The required output is the lines below from the line containing "border: 1px solid" to the line containing "html: <div>奇数</div> ->", inclusive, retyped exactly. No other lines belong in it.

*Supplied data*.
________________________
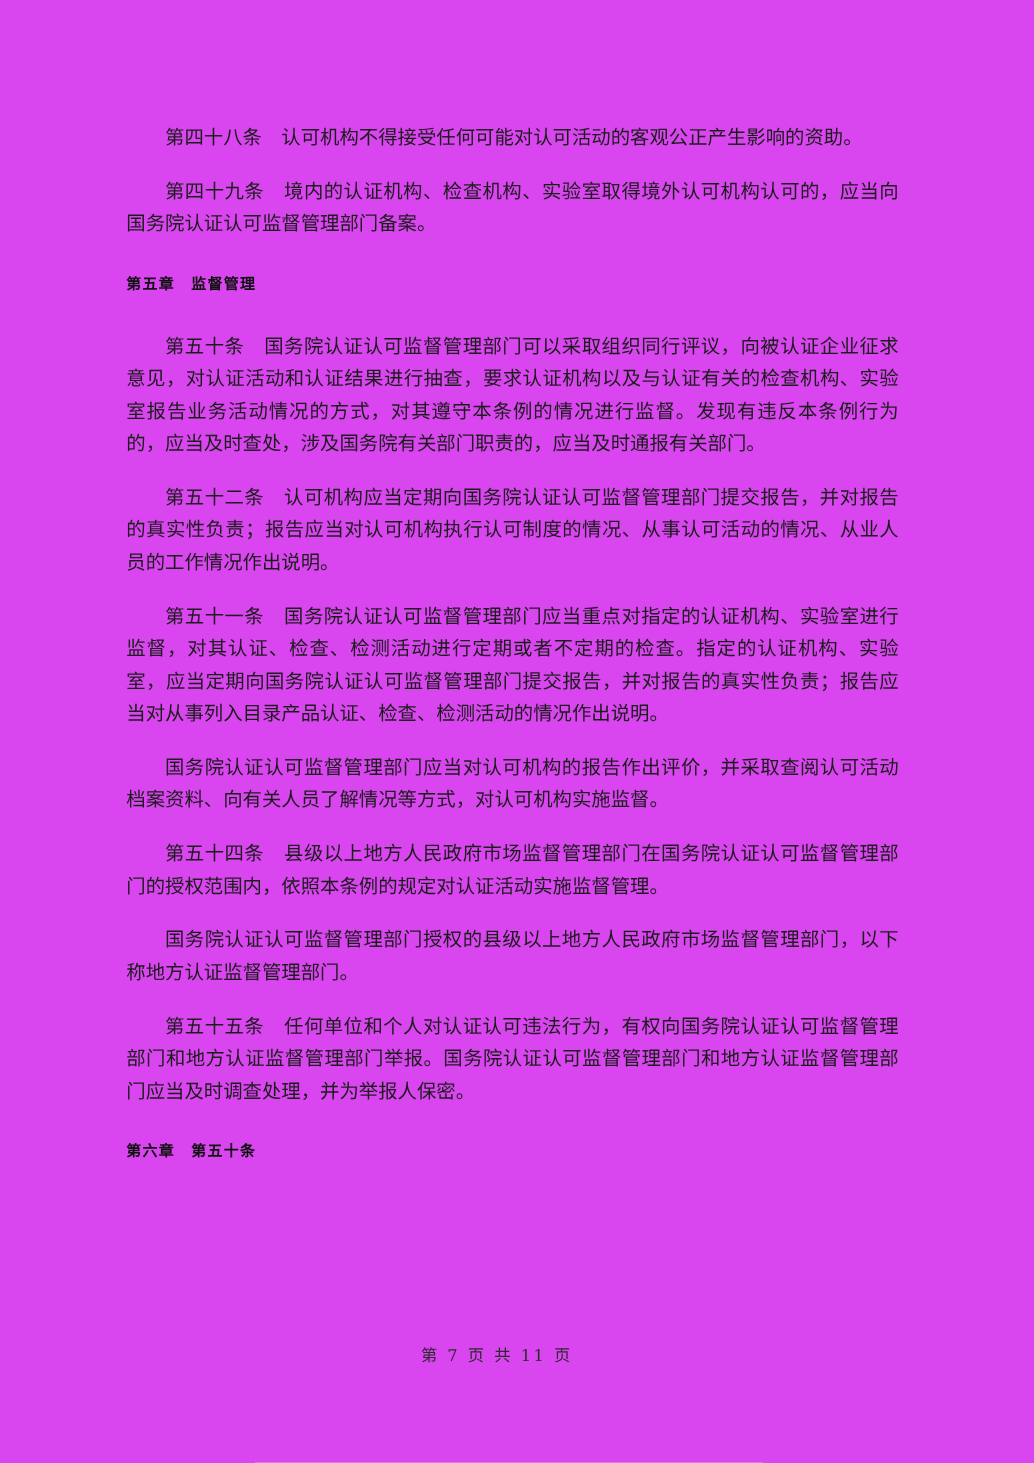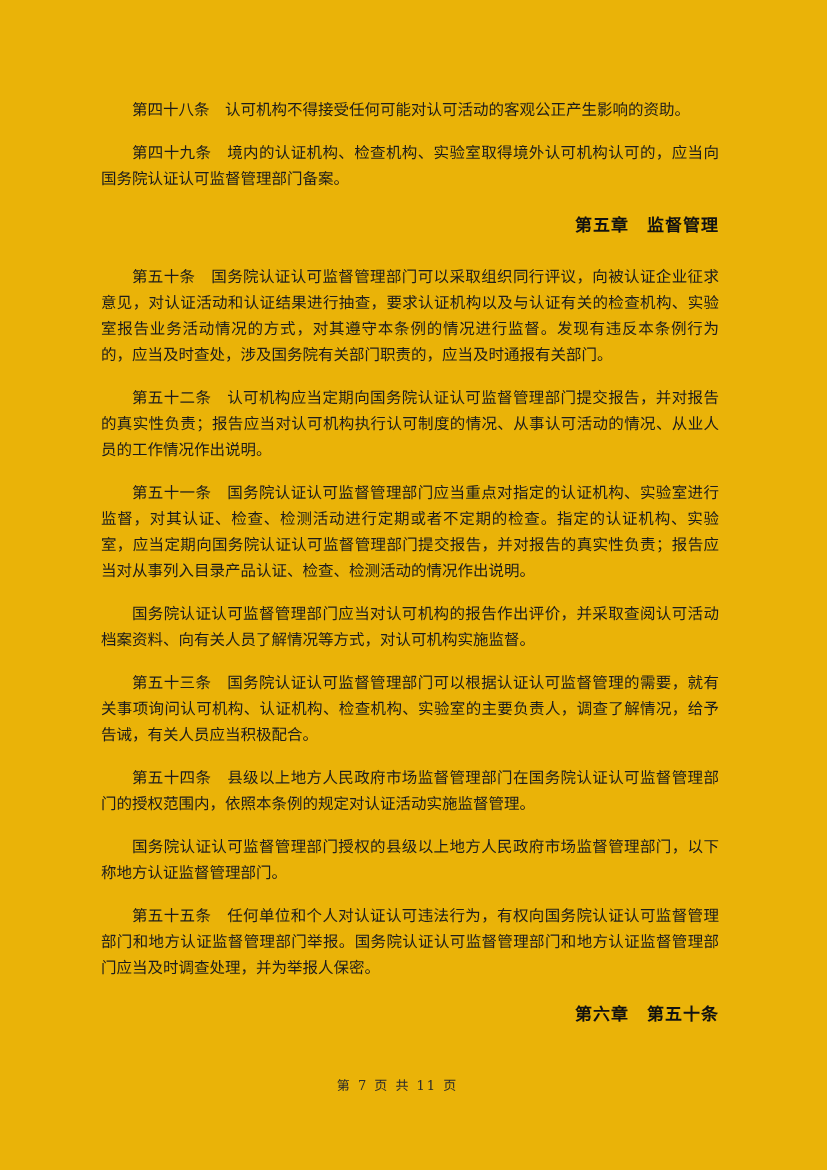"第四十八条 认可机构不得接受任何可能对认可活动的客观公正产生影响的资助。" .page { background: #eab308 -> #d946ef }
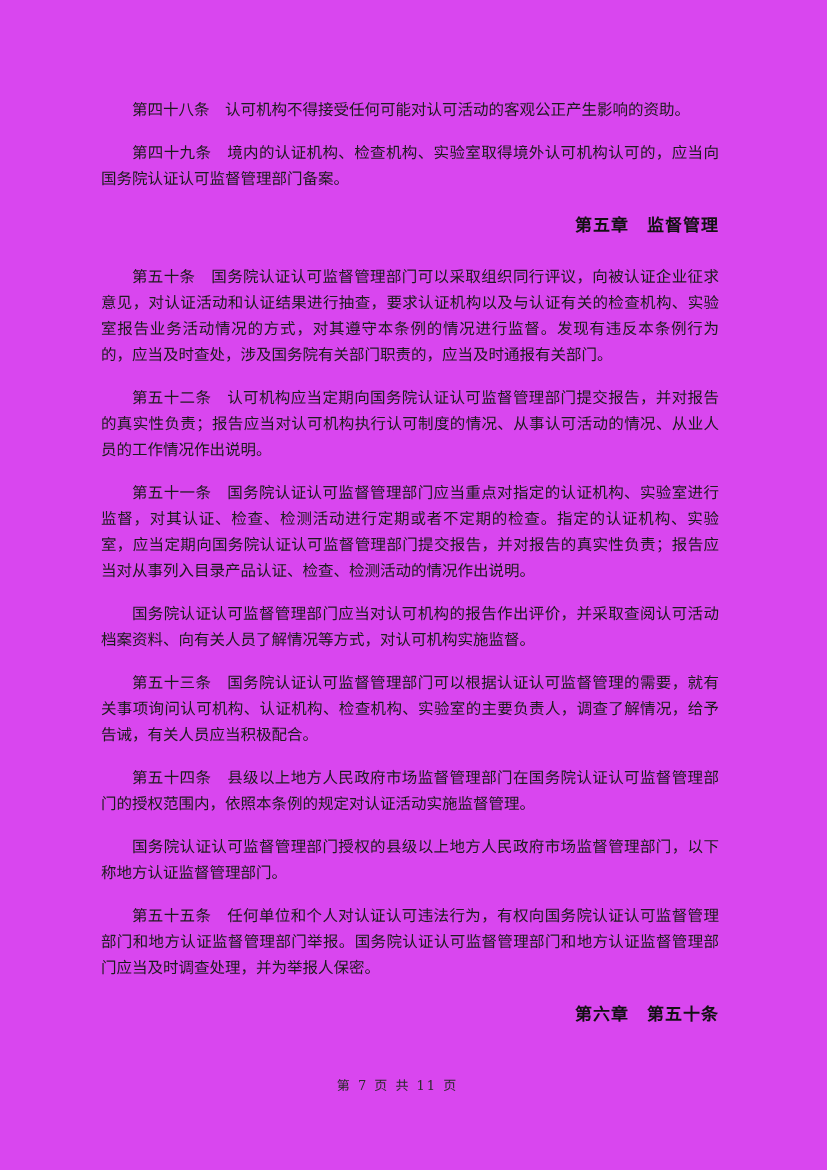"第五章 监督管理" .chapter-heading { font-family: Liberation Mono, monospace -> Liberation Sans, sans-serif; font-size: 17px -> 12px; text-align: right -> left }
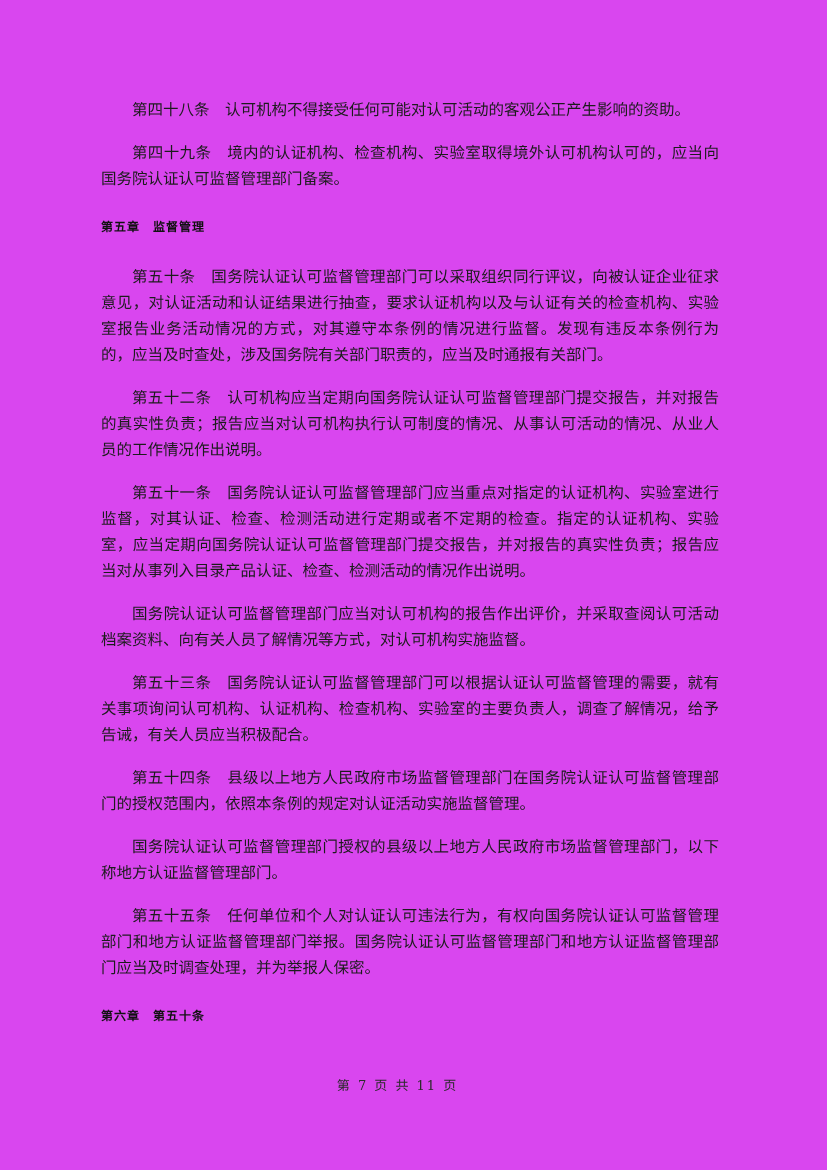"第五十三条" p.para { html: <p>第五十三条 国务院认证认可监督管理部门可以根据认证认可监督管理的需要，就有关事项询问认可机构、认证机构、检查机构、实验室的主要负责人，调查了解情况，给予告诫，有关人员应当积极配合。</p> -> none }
________________________
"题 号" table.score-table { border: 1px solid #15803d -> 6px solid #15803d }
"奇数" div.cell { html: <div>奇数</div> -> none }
________________________
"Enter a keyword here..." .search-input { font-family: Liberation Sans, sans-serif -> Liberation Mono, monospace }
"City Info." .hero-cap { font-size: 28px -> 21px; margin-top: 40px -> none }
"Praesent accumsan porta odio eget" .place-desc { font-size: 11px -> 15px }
________________________
*Final answer*.
"题 号" table.score-table { border: 1px solid #15803d -> 6px solid #15803d }
"奇数" div.cell { html: <div>奇数</div> -> none }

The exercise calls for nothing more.